Items listed in a dataset:
###

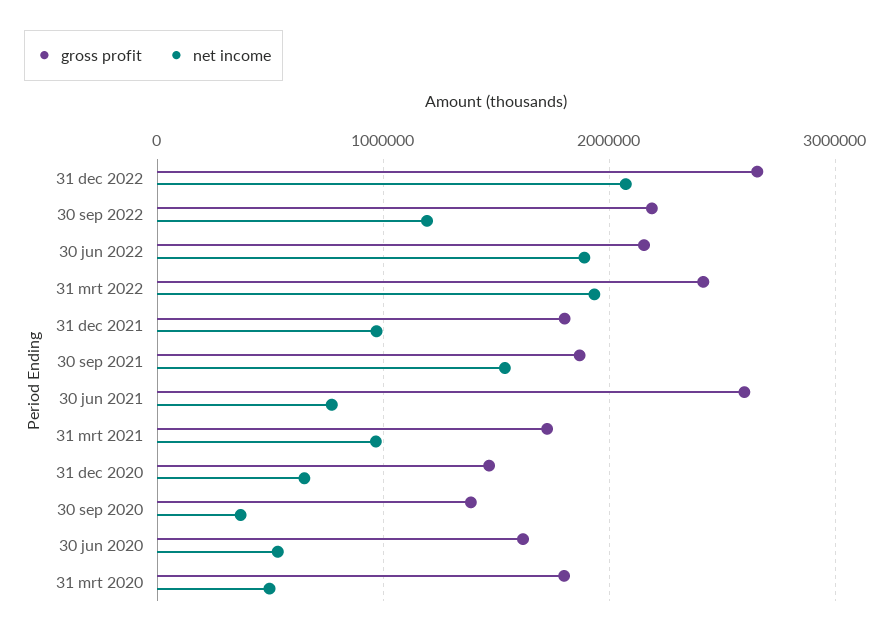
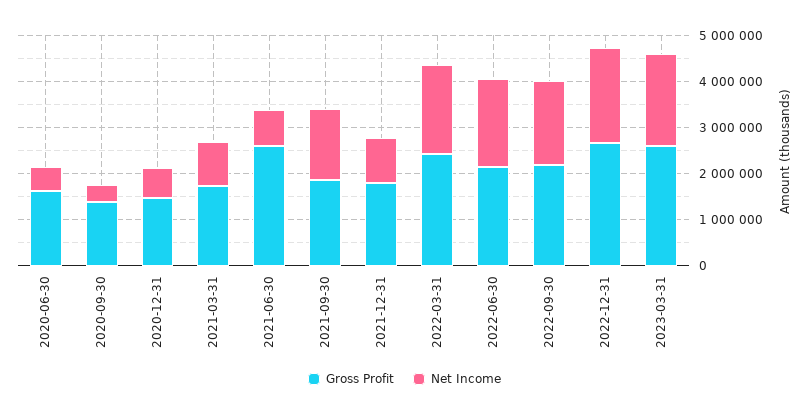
net income, 30 sep 2022: 1200000 -> 1800000
gross profit, 31 mrt 2020: 1800000 -> none
net income, 31 mrt 2020: 500000 -> none
gross profit, 2023-03-31: none -> 2600000
net income, 2023-03-31: none -> 2000000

###

## [PROBLEM]
Copy the entries precisely, images excluded.

## [ANSWER TO THIS TASK]
net income, 30 sep 2022: 1200000 -> 1800000
gross profit, 31 mrt 2020: 1800000 -> none
net income, 31 mrt 2020: 500000 -> none
gross profit, 2023-03-31: none -> 2600000
net income, 2023-03-31: none -> 2000000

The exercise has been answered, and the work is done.